■ Provided information
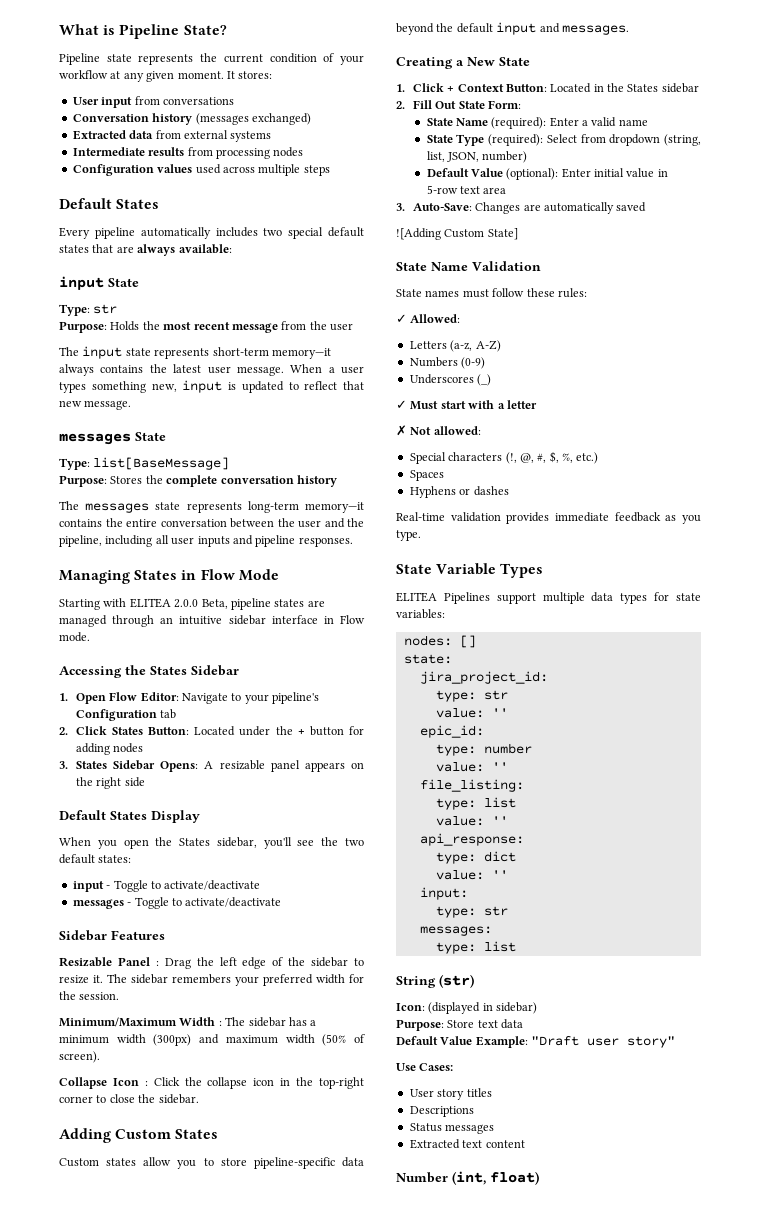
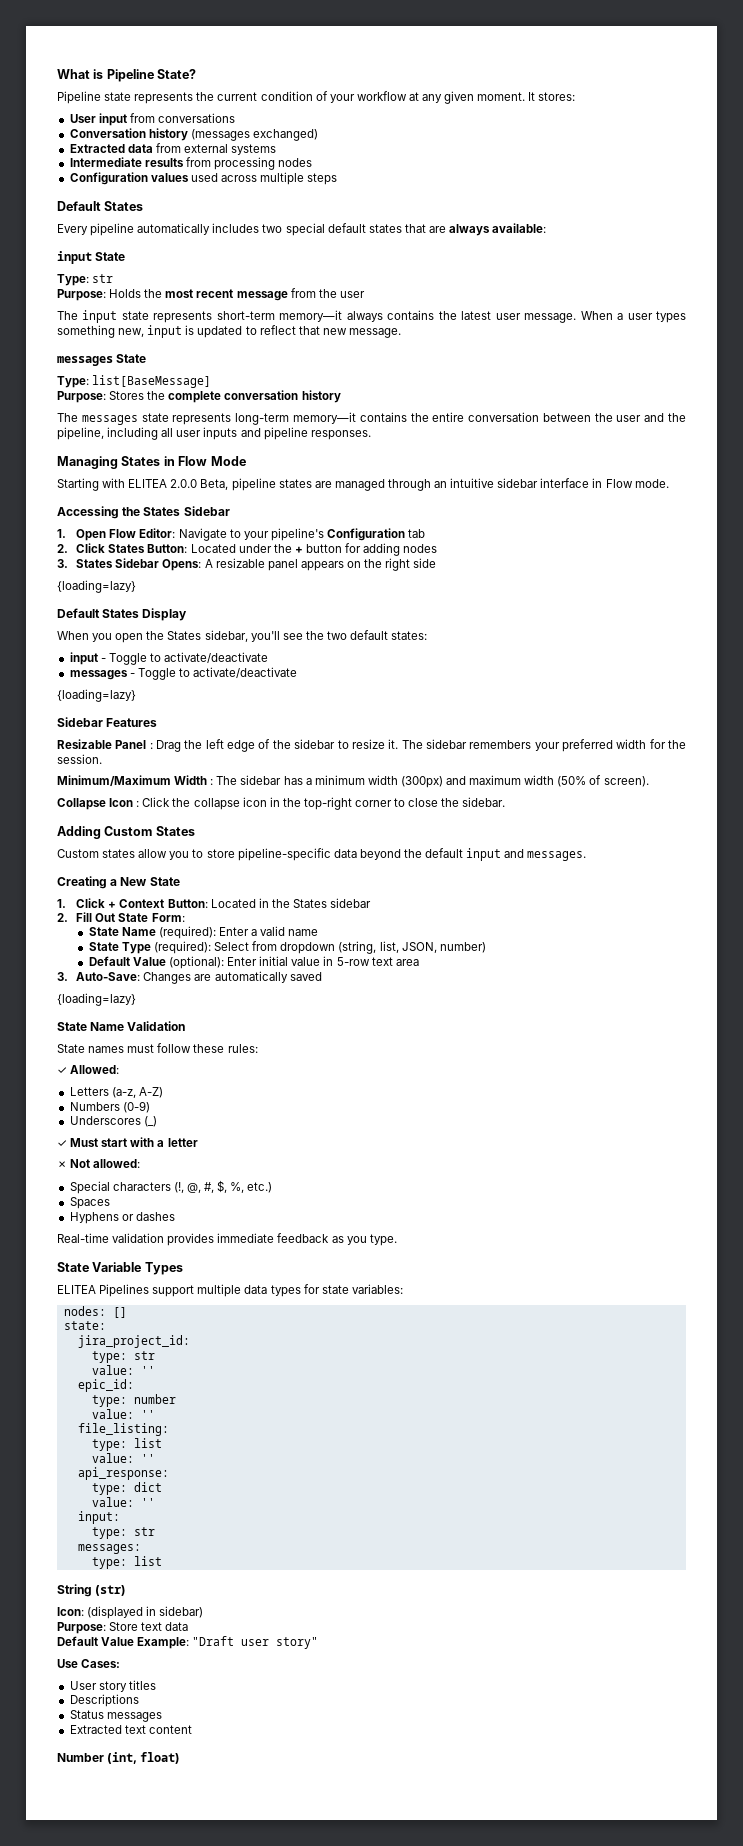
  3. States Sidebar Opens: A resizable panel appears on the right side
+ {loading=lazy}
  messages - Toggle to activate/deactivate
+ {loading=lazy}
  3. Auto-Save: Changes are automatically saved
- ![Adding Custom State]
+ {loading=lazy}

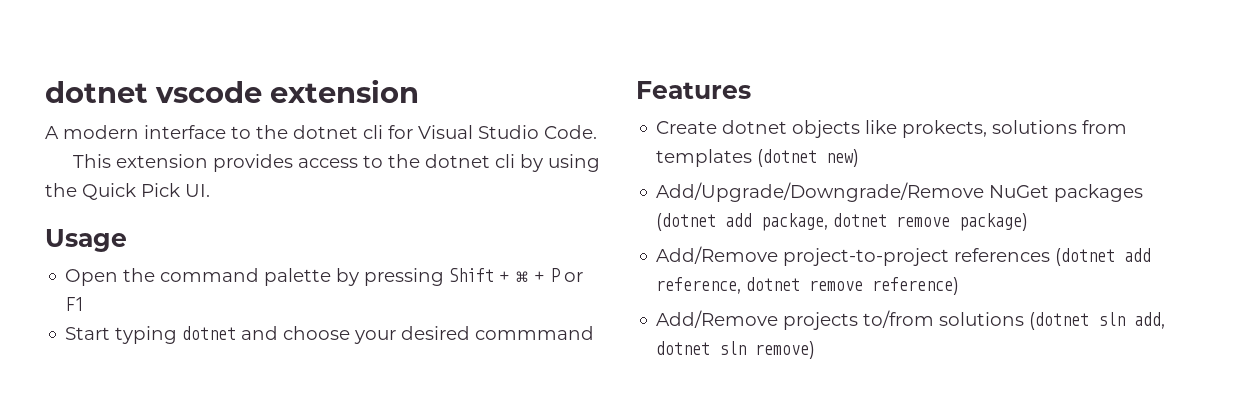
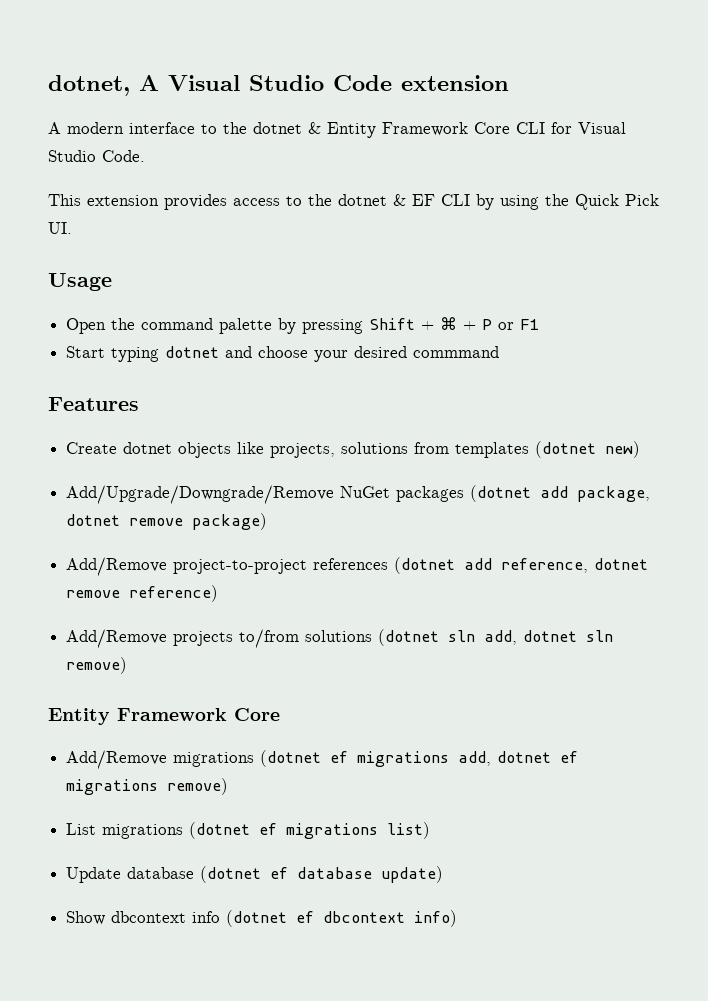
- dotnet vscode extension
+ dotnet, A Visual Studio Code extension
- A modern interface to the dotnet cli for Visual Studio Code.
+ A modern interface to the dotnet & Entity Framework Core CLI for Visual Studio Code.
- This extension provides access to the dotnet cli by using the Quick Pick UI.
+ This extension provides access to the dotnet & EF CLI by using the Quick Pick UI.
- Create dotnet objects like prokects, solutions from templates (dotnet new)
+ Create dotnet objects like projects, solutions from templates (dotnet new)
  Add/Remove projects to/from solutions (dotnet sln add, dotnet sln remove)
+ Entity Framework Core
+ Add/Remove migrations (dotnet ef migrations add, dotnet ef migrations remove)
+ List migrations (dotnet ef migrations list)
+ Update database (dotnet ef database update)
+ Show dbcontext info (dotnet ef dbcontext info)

■ What you will do
Copy the whole of the material above exactly, but not its images.

■ Problem solution
  3. States Sidebar Opens: A resizable panel appears on the right side
+ {loading=lazy}
  messages - Toggle to activate/deactivate
+ {loading=lazy}
  3. Auto-Save: Changes are automatically saved
- ![Adding Custom State]
+ {loading=lazy}

- dotnet vscode extension
+ dotnet, A Visual Studio Code extension
- A modern interface to the dotnet cli for Visual Studio Code.
+ A modern interface to the dotnet & Entity Framework Core CLI for Visual Studio Code.
- This extension provides access to the dotnet cli by using the Quick Pick UI.
+ This extension provides access to the dotnet & EF CLI by using the Quick Pick UI.
- Create dotnet objects like prokects, solutions from templates (dotnet new)
+ Create dotnet objects like projects, solutions from templates (dotnet new)
  Add/Remove projects to/from solutions (dotnet sln add, dotnet sln remove)
+ Entity Framework Core
+ Add/Remove migrations (dotnet ef migrations add, dotnet ef migrations remove)
+ List migrations (dotnet ef migrations list)
+ Update database (dotnet ef database update)
+ Show dbcontext info (dotnet ef dbcontext info)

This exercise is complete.